If God had intended the human race to be fulfilled through both heterosexual and homosexual marriage, He would have designed our bodies to allow reproduction through both means and made both means of sexual intercourse healthy and natural. Homosexual anal intercourse carries a high risk of disease, this is recognized in Scripture where gay men are said to receive in their bodies the due penalty for their error (Romans 1:27).

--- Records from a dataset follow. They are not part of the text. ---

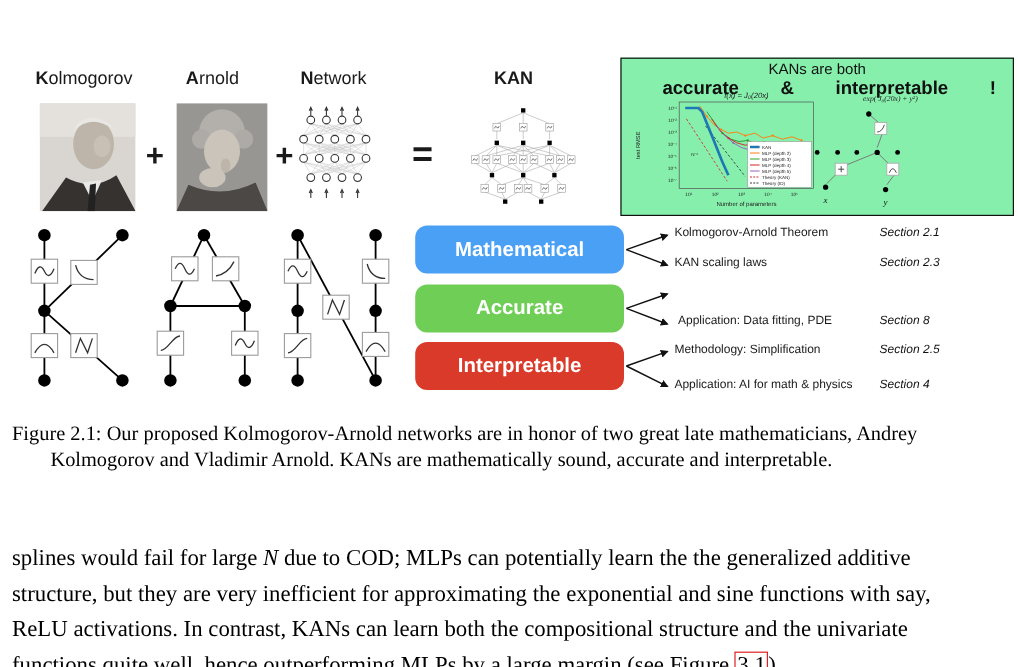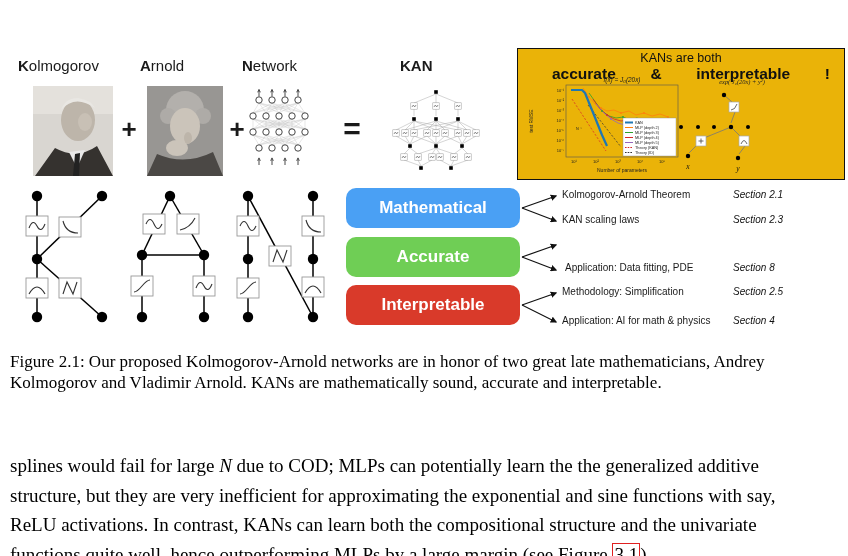--- a/index.html
+++ b/index.html
@@ -7,7 +7,7 @@
         font-family:"Liberation Sans",sans-serif;color:#111;}
   .abs{position:absolute;}
   
-  .toplabel{font-size:15px;color:#1a1a1a;}
+  .toplabel{font-size:15px;text-align:center;color:#1a1a1a;}
   .toplabel b{font-weight:700;}
   .opsign{font-size:26px;font-weight:600;text-align:center;color:#1a1a1a;}
   .eqsign{font-size:30px;font-weight:700;text-align:center;color:#1a1a1a;}

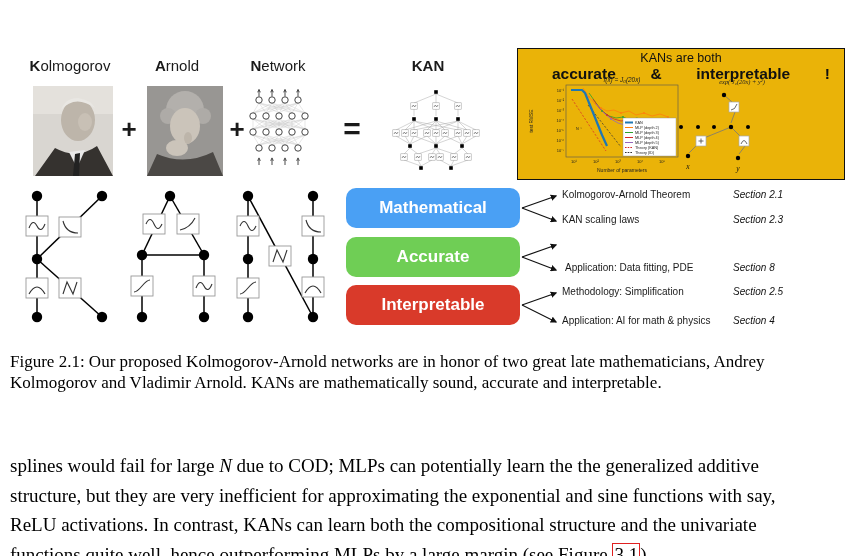--- a/index.html
+++ b/index.html
@@ -12,7 +12,7 @@
   .opsign{font-size:26px;font-weight:600;text-align:center;color:#1a1a1a;}
   .eqsign{font-size:30px;font-weight:700;text-align:center;color:#1a1a1a;}
   
-  .claimbox{left:517px;top:48px;width:326px;height:130px;border:1.5px solid #111;background:#eab308;}
+  .claimbox{left:517px;top:48px;width:326px;height:130px;border:1.5px solid #111;background:#86efac;}
   .claim-title{position:absolute;top:2px;left:0;right:0;text-align:center;font-size:12.5px;color:#111;}
   .claim-sub{position:absolute;top:16px;left:34px;right:14px;display:flex;justify-content:space-between;
              align-items:baseline;font-size:15.5px;font-weight:700;color:#111;}

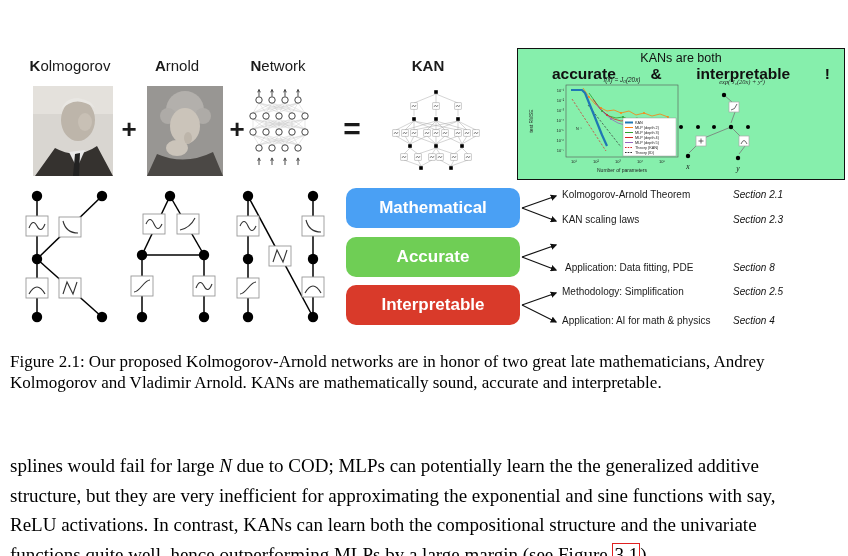--- a/index.html
+++ b/index.html
@@ -407,7 +407,7 @@
 
   <div class="abs caption">
     <span style="display:block;white-space:nowrap;">Figure 2.1: Our proposed Kolmogorov-Arnold networks are in honor of two great late mathematicians, Andrey</span>
-    <span style="display:block;white-space:nowrap;">Kolmogorov and Vladimir Arnold. KANs are mathematically sound, accurate and interpretable.</span>
+    <span style="display:block;white-space:nowrap;margin-left:32px;">Kolmogorov and Vladimir Arnold. KANs are mathematically sound, accurate and interpretable.</span>
   </div>
 
   <div class="abs bodytext">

So, in view of God's intention for marriage, we have to understand that going against this structure (i.e. same-sex marriage) is actually in violation of God's nature. Time and time again, the Bible warns against homosexual relationships. Romans 1:26-27, 1 Corinthians 6:9-10, 1 Timothy 1:9-10 are examples of God's warnings against it. It's not something to be tolerated, but rather something to be warned against. Judgment follows something that is so radically opposed to God's character and His commands. Though the judgment came in Genesis 19:1-29 against Sodom and Gomorrah, the indictment actually was given earlier when God and Abraham were discussing the destruction of the cities. Genesis 18:16-33 The sin that was a stench to God was so great that destruction was going to be thorough and complete. And by reading the following chapter, you can see what kind of sin was so pervasive in those cities...homosexuality.
Let's not kid ourselves about what marriage is and what marriage is not. To some, they can't understand why Christians are so adamant in their fight against same-sex marriage. Aside from the fact the allowing same-sex marriage would bring in a host of other problems in regards to government, discrimination, and a host of social problems that would be pervasive, it's a complete disregard to the commands and ordinances of God. Our priority is not to placate man and ensure that we all are happy and content and comfortable. Our goal is the glory of God. And since homosexuality actually does the opposite, Christians are naturally going to be opposed to it. And the Glory of God is always something to take a stand on.